La mostra «Arte Ferita, Arte Salvata», visitabile fino al 28 luglio, sarà aperta negli orari del Museo dell’Opera del Duomo: dal martedì al sabato dalle 10 alle 17, la domenica dalle 13 alle 17 (lunedì chiuso). Ingresso incluso nel biglietto per il museo. Info e prenotazioni 0574 29339 oppure [email protected].
“L’esposizione racconta la corsa contro il tempo per salvare le opere simbolo della città, primo fra tutti il pulpito di Donatello sulla facciata della Duomo, che fu schermato con delle strutture protettive per poi essere smontato, formella per formella, nell’estate del 1943, e in seguito collocato nelle volte della Cattedrale. Ma già nell’agosto 1940 – spiega la nota della mostra – mentre i musei e le chiese italiane si svuotavano dei loro capolavori, le opere più importanti del territorio pratese trovarono rifugio nella villa di Poggio a Caiano e nel convento di San Francesco a Prato, luoghi ritenuti sicuri contro eventuali bombardamenti. Anche, e soprattutto, la Sacra Cintola della Madonna, custodita da secoli in città, fu messa in salvo all’interno del «Tesoro» della Cassa di Risparmio e Depositi di Prato. La reliquia fu posizionata in una cassa di metallo rivestita di legno e protetta con il sistema di apertura delle tre chiavi. Quest’ultima è esposta per la prima volta all’interno della mostra insieme alla documentazione inedita ritrovata”.

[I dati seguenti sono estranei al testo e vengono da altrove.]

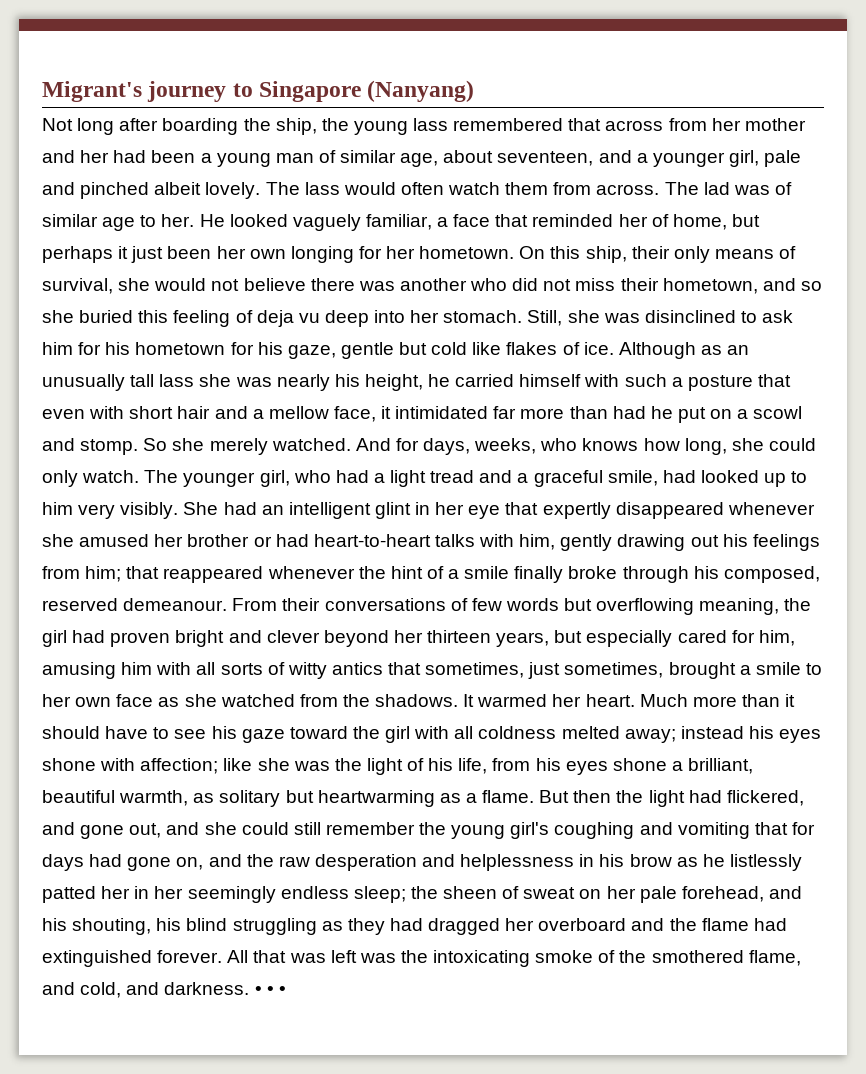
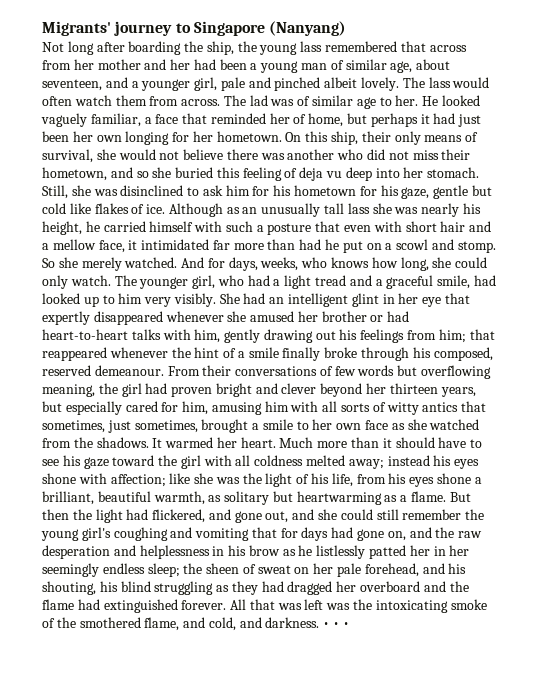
[42,81,142,102] Migrant's -> [42,21,111,36] Migrants'
(129, 252) none -> [433,113,456,124] had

“Le bombe alleate iniziarono a cadere dal cielo, colpendo il centro storico di Prato, soprattutto tra il 16 febbraio e il 7 marzo 1944, e distrussero le chiese di San Bartolomeo in piazza Mercatale, di Sant’Agostino e di Santa Maria del Giglio. Di questi episodi possiamo vedere le terribili foto delle devastazioni e ammirare gli oggetti miracolosamente ritrovati sotto le macerie di San Bartolomeo, come l’argenteria sacra, che ancora oggi, dopo 80 anni, rimane volutamente ammaccata per portare la testimonianza della distruzione. Dalla stessa chiesa proviene la testa, unica parte superstite di un’intera figura femminile, probabilmente un’Allegoria o una Virtù, opera di Tommaso Pini del 1764”.
La mostra è promossa dai Musei Diocesani di Prato e dalla Fondazione CDSE, istituzione che da dieci anni lavora sulla ricostruzione delle vicende del patrimonio artistico toscano durante la Seconda Guerra Mondiale, e riapre le ferite di un periodo di distruzioni e crolli, ma racconta anche la straordinaria epopea vissuta da chiese e capolavori d’arte tra il 1940 e il 1945.
Il vicario generale della Diocesi di Prato, monsignor Daniele Scaccini, sottolinea l’importanza dell’iniziativa nei confronti delle giovani generazioni, «perché devono sapere cosa è accaduto in tempo di guerra e di come la Chiesa e la città hanno lavorato assieme per salvare il proprio patrimonio artistico». «Come Fondazione CDSE abbiamo sempre lavorato su queste tematiche – afferma la vice presidente Maria Lucarini – e lo riteniamo utile per chi oggi può dare per scontata la presenza delle opere d’arte, che invece hanno dovuto attraversare guerre e difficoltà. La preziosa collaborazione con i Musei Diocesani ci ha permesso di realizzare la mostra e siamo sicuri che questa sinergia potrà continuare anche in futuro».